It can’t be easy having a writer in your life. They can be rather self-absorbed, perhaps even obsessive at times. They may appear to be living in a constant daydream. They may stay up late at night, drinking coffee and pounding the keyboard. They may get a little agitated when they don’t get time to write and they can be hell to live with if the dreaded writer’s block strikes. But if your friend or relative is a writer, there are lots of things you can do to make life a little easier for them. Here are some things you should definitely avoid doing if you don’t want to annoy the writer in your life.
- Don’t buy their book if you have no intention of ever reading it. This will only cause them to writhe in anxious frustration for months on end, as they battle with the urge to constantly ask you if you have read it or not. If you buy their book, please do read it. Anything else is torture for them!
- Don’t read their book if you have no intention of reviewing it. Reviews are fuel for writers. Reviews make their day, their month, their year, so please know when you tell a writer you have finally read their precious book, they are now going to expect you to leave a review for it somewhere. Writers can get rather obsessed with waiting for reviews, so please don’t leave them hanging. Just a short ‘it was good’ will keep them happy.
- Don’t ignore their successes, no matter how minor. Success is different for different writers. Some will have their eyes set on huge publishing deals, huge advances and after that, world fame. Others are just excited to have finished writing their book! Success means different things to them, so please don’t ignore their little milestones. Whether it is finally starting to write, finishing a project, getting a publishing contract or taking the self-publishing route, please know that it is a huge deal for them and they would love for you to be excited for them.

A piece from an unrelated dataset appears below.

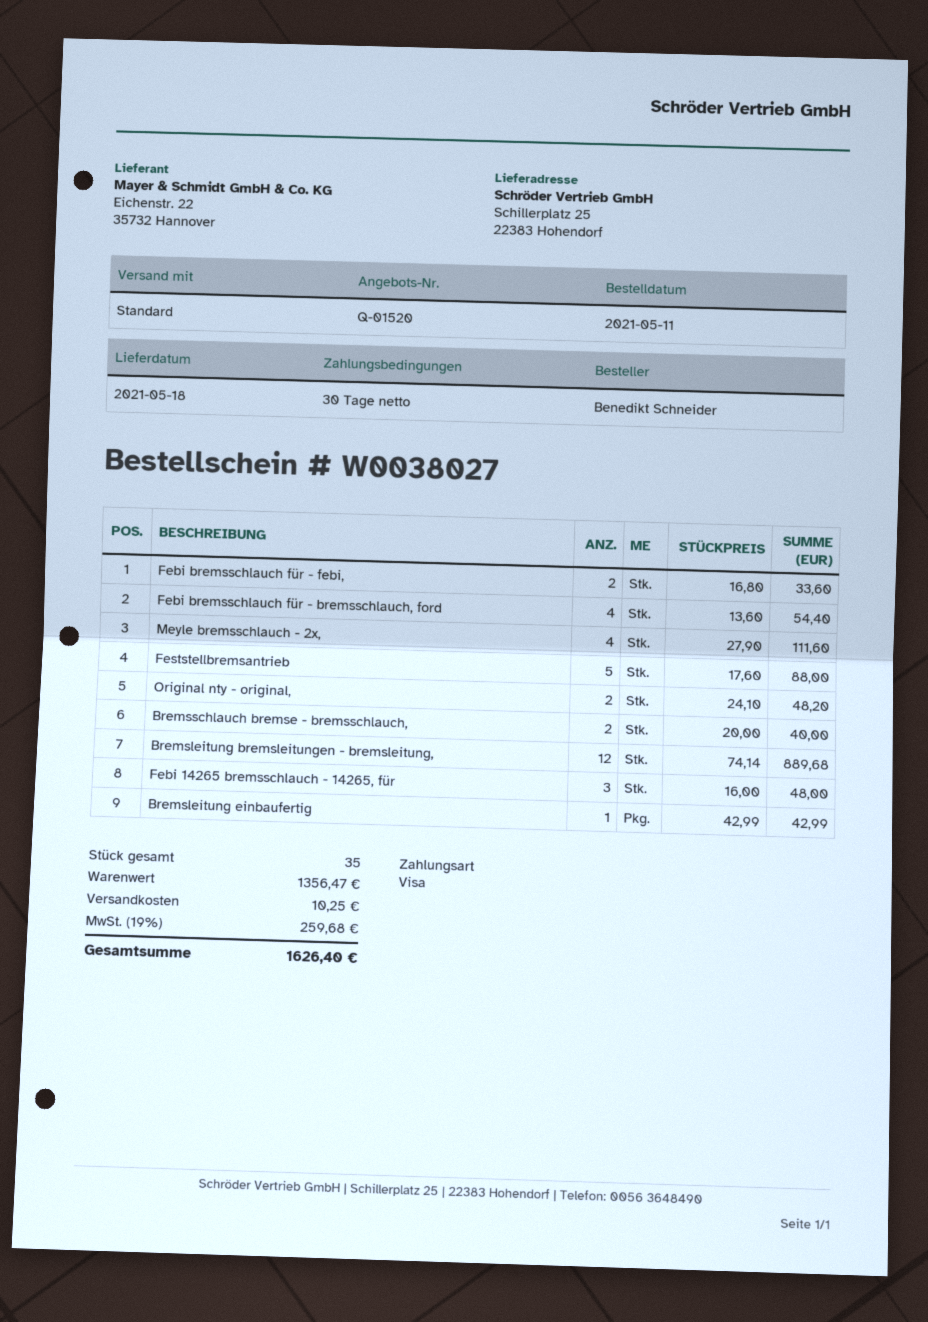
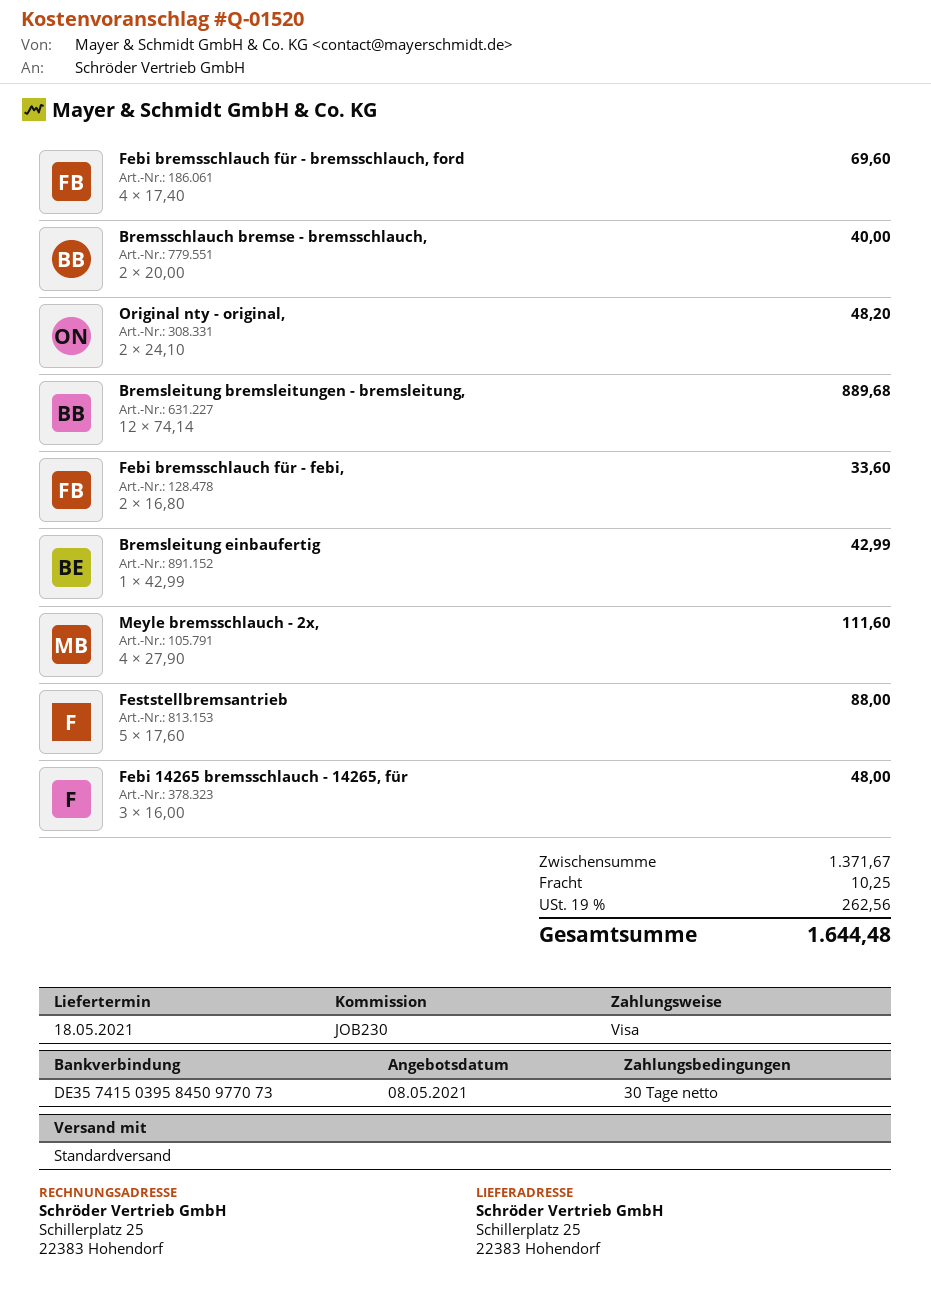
Febi bremsschlauch für - bremsschlauch, ford: 4 x 13.60 = 54.40 -> 4 x 17.40 = 69.60
subtotal: 1356.47 -> 1371.67
tax: 19% = 259.68 -> 19% = 262.56
total: 1626.40 -> 1644.48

- If their book is not for you, please tell them early on. It is always best to be honest to avoid the writer hanging on in nervous anticipation, wondering if their family member or friend or workmate will read their book. If it is really not for you, not something you would ever read in a million years, please put them out of their misery as soon as possible and tell them this. They will get it over it, I promise, and you won’t have to put up with them hinting and sighing in your direction every time you announce you need a new book to read.
- If you haven’t read their work (for whatever reason) please don’t expect them to not be just a little bit hurt every time you ask for reading recommendations. They really, really want to yell; ‘my book!’ every time you do this, but they don’t want to put you in an awkward position.
- Avoid certain hurtful phrases such as; ‘writing is not a real job,’ ‘anyone can write a book,’ ‘I wish I had time to sit and write a book all day,’ and so on. To a writer, their writing is their world. You may not understand it, but it’s part of what makes them who they are, and the world would be a very dull place if it were not full of writers.
- Remember that their writing time is precious to them. Perhaps they have a day job and can only write in the evening or at the weekend. Perhaps they can survive on the money they make from writing, or perhaps they are retired and devote as much time as they can to their craft. Whatever time a writer has to work on their book, it is incredibly precious to them and they ought to guard it fiercely. Writers need time, space and peace to get things done. If you can allow them this, they will be much happier and calmer, and they will not annoy you so much in return.
If you follow these simple rules, I can guarantee any writers you know will be incredibly grateful and in the long-run they will be far less annoying to know!